What to do> Everything in the entries below except the pictures must be returned exactly.

Stored data>
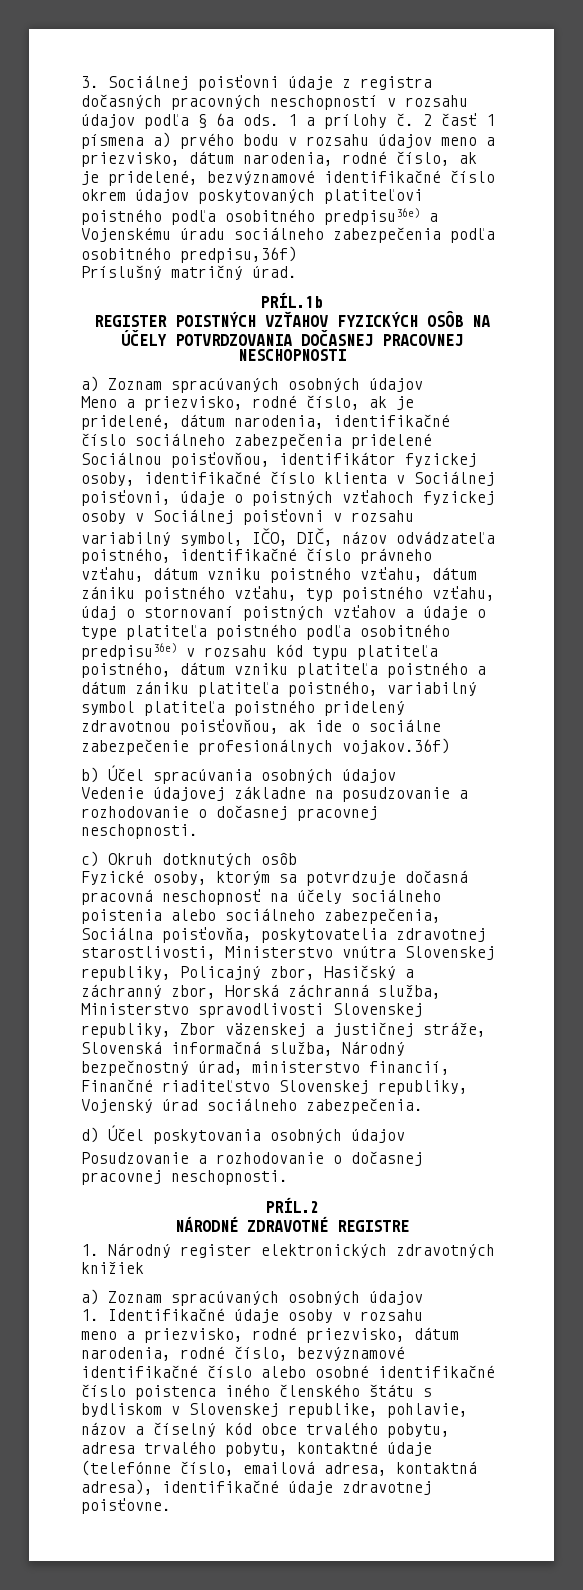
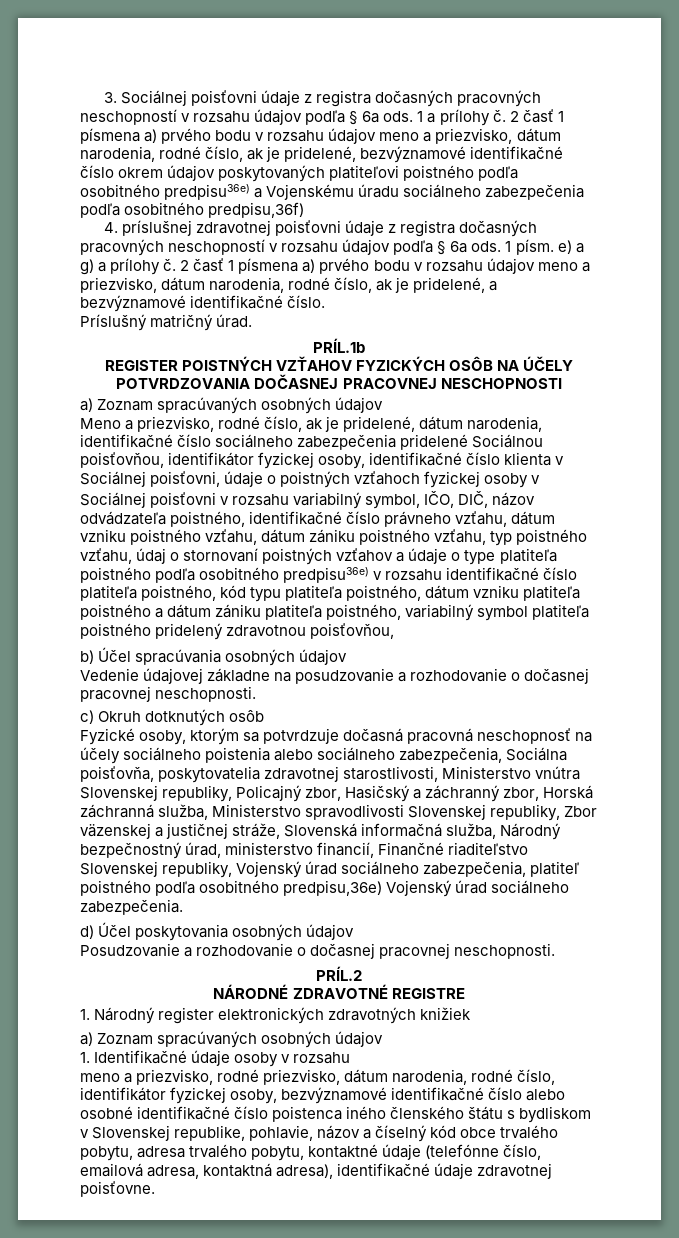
+ 4. príslušnej zdravotnej poisťovni údaje z registra dočasných pracovných neschopností v rozsahu údajov podľa § 6a ods. 1 písm. e) a g) a prílohy č. 2 časť 1 písmena a) prvého bodu v rozsahu údajov meno a priezvisko, dátum narodenia, rodné číslo, ak je pridelené, a bezvýznamové identifikačné číslo.
- Meno a priezvisko, rodné číslo, ak je pridelené, dátum narodenia, identifikačné číslo sociálneho zabezpečenia pridelené Sociálnou poisťovňou, identifikátor fyzickej osoby, identifikačné číslo klienta v Sociálnej poisťovni, údaje o poistných vzťahoch fyzickej osoby v Sociálnej poisťovni v rozsahu variabilný symbol, IČO, DIČ, názov odvádzateľa poistného, identifikačné číslo právneho vzťahu, dátum vzniku poistného vzťahu, dátum zániku poistného vzťahu, typ poistného vzťahu, údaj o stornovaní poistných vzťahov a údaje o type platiteľa poistného podľa osobitného predpisu36e) v rozsahu kód typu platiteľa poistného, dátum vzniku platiteľa poistného a dátum zániku platiteľa poistného, variabilný symbol platiteľa poistného pridelený zdravotnou poisťovňou, ak ide o sociálne zabezpečenie profesionálnych vojakov.36f)
+ Meno a priezvisko, rodné číslo, ak je pridelené, dátum narodenia, identifikačné číslo sociálneho zabezpečenia pridelené Sociálnou poisťovňou, identifikátor fyzickej osoby, identifikačné číslo klienta v Sociálnej poisťovni, údaje o poistných vzťahoch fyzickej osoby v Sociálnej poisťovni v rozsahu variabilný symbol, IČO, DIČ, názov odvádzateľa poistného, identifikačné číslo právneho vzťahu, dátum vzniku poistného vzťahu, dátum zániku poistného vzťahu, typ poistného vzťahu, údaj o stornovaní poistných vzťahov a údaje o type platiteľa poistného podľa osobitného predpisu36e) v rozsahu identifikačné číslo platiteľa poistného, kód typu platiteľa poistného, dátum vzniku platiteľa poistného a dátum zániku platiteľa poistného, variabilný symbol platiteľa poistného pridelený zdravotnou poisťovňou,
- Fyzické osoby, ktorým sa potvrdzuje dočasná pracovná neschopnosť na účely sociálneho poistenia alebo sociálneho zabezpečenia, Sociálna poisťovňa, poskytovatelia zdravotnej starostlivosti, Ministerstvo vnútra Slovenskej republiky, Policajný zbor, Hasičský a záchranný zbor, Horská záchranná služba, Ministerstvo spravodlivosti Slovenskej republiky, Zbor väzenskej a justičnej stráže, Slovenská informačná služba, Národný bezpečnostný úrad, ministerstvo financií, Finančné riaditeľstvo Slovenskej republiky, Vojenský úrad sociálneho zabezpečenia.
+ Fyzické osoby, ktorým sa potvrdzuje dočasná pracovná neschopnosť na účely sociálneho poistenia alebo sociálneho zabezpečenia, Sociálna poisťovňa, poskytovatelia zdravotnej starostlivosti, Ministerstvo vnútra Slovenskej republiky, Policajný zbor, Hasičský a záchranný zbor, Horská záchranná služba, Ministerstvo spravodlivosti Slovenskej republiky, Zbor väzenskej a justičnej stráže, Slovenská informačná služba, Národný bezpečnostný úrad, ministerstvo financií, Finančné riaditeľstvo Slovenskej republiky, Vojenský úrad sociálneho zabezpečenia, platiteľ poistného podľa osobitného predpisu,36e) Vojenský úrad sociálneho zabezpečenia.
- meno a priezvisko, rodné priezvisko, dátum narodenia, rodné číslo, bezvýznamové identifikačné číslo alebo osobné identifikačné číslo poistenca iného členského štátu s bydliskom v Slovenskej republike, pohlavie, názov a číselný kód obce trvalého pobytu, adresa trvalého pobytu, kontaktné údaje (telefónne číslo, emailová adresa, kontaktná adresa), identifikačné údaje zdravotnej poisťovne.
+ meno a priezvisko, rodné priezvisko, dátum narodenia, rodné číslo, identifikátor fyzickej osoby, bezvýznamové identifikačné číslo alebo osobné identifikačné číslo poistenca iného členského štátu s bydliskom v Slovenskej republike, pohlavie, názov a číselný kód obce trvalého pobytu, adresa trvalého pobytu, kontaktné údaje (telefónne číslo, emailová adresa, kontaktná adresa), identifikačné údaje zdravotnej poisťovne.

Response to this task>
+ 4. príslušnej zdravotnej poisťovni údaje z registra dočasných pracovných neschopností v rozsahu údajov podľa § 6a ods. 1 písm. e) a g) a prílohy č. 2 časť 1 písmena a) prvého bodu v rozsahu údajov meno a priezvisko, dátum narodenia, rodné číslo, ak je pridelené, a bezvýznamové identifikačné číslo.
- Meno a priezvisko, rodné číslo, ak je pridelené, dátum narodenia, identifikačné číslo sociálneho zabezpečenia pridelené Sociálnou poisťovňou, identifikátor fyzickej osoby, identifikačné číslo klienta v Sociálnej poisťovni, údaje o poistných vzťahoch fyzickej osoby v Sociálnej poisťovni v rozsahu variabilný symbol, IČO, DIČ, názov odvádzateľa poistného, identifikačné číslo právneho vzťahu, dátum vzniku poistného vzťahu, dátum zániku poistného vzťahu, typ poistného vzťahu, údaj o stornovaní poistných vzťahov a údaje o type platiteľa poistného podľa osobitného predpisu36e) v rozsahu kód typu platiteľa poistného, dátum vzniku platiteľa poistného a dátum zániku platiteľa poistného, variabilný symbol platiteľa poistného pridelený zdravotnou poisťovňou, ak ide o sociálne zabezpečenie profesionálnych vojakov.36f)
+ Meno a priezvisko, rodné číslo, ak je pridelené, dátum narodenia, identifikačné číslo sociálneho zabezpečenia pridelené Sociálnou poisťovňou, identifikátor fyzickej osoby, identifikačné číslo klienta v Sociálnej poisťovni, údaje o poistných vzťahoch fyzickej osoby v Sociálnej poisťovni v rozsahu variabilný symbol, IČO, DIČ, názov odvádzateľa poistného, identifikačné číslo právneho vzťahu, dátum vzniku poistného vzťahu, dátum zániku poistného vzťahu, typ poistného vzťahu, údaj o stornovaní poistných vzťahov a údaje o type platiteľa poistného podľa osobitného predpisu36e) v rozsahu identifikačné číslo platiteľa poistného, kód typu platiteľa poistného, dátum vzniku platiteľa poistného a dátum zániku platiteľa poistného, variabilný symbol platiteľa poistného pridelený zdravotnou poisťovňou,
- Fyzické osoby, ktorým sa potvrdzuje dočasná pracovná neschopnosť na účely sociálneho poistenia alebo sociálneho zabezpečenia, Sociálna poisťovňa, poskytovatelia zdravotnej starostlivosti, Ministerstvo vnútra Slovenskej republiky, Policajný zbor, Hasičský a záchranný zbor, Horská záchranná služba, Ministerstvo spravodlivosti Slovenskej republiky, Zbor väzenskej a justičnej stráže, Slovenská informačná služba, Národný bezpečnostný úrad, ministerstvo financií, Finančné riaditeľstvo Slovenskej republiky, Vojenský úrad sociálneho zabezpečenia.
+ Fyzické osoby, ktorým sa potvrdzuje dočasná pracovná neschopnosť na účely sociálneho poistenia alebo sociálneho zabezpečenia, Sociálna poisťovňa, poskytovatelia zdravotnej starostlivosti, Ministerstvo vnútra Slovenskej republiky, Policajný zbor, Hasičský a záchranný zbor, Horská záchranná služba, Ministerstvo spravodlivosti Slovenskej republiky, Zbor väzenskej a justičnej stráže, Slovenská informačná služba, Národný bezpečnostný úrad, ministerstvo financií, Finančné riaditeľstvo Slovenskej republiky, Vojenský úrad sociálneho zabezpečenia, platiteľ poistného podľa osobitného predpisu,36e) Vojenský úrad sociálneho zabezpečenia.
- meno a priezvisko, rodné priezvisko, dátum narodenia, rodné číslo, bezvýznamové identifikačné číslo alebo osobné identifikačné číslo poistenca iného členského štátu s bydliskom v Slovenskej republike, pohlavie, názov a číselný kód obce trvalého pobytu, adresa trvalého pobytu, kontaktné údaje (telefónne číslo, emailová adresa, kontaktná adresa), identifikačné údaje zdravotnej poisťovne.
+ meno a priezvisko, rodné priezvisko, dátum narodenia, rodné číslo, identifikátor fyzickej osoby, bezvýznamové identifikačné číslo alebo osobné identifikačné číslo poistenca iného členského štátu s bydliskom v Slovenskej republike, pohlavie, názov a číselný kód obce trvalého pobytu, adresa trvalého pobytu, kontaktné údaje (telefónne číslo, emailová adresa, kontaktná adresa), identifikačné údaje zdravotnej poisťovne.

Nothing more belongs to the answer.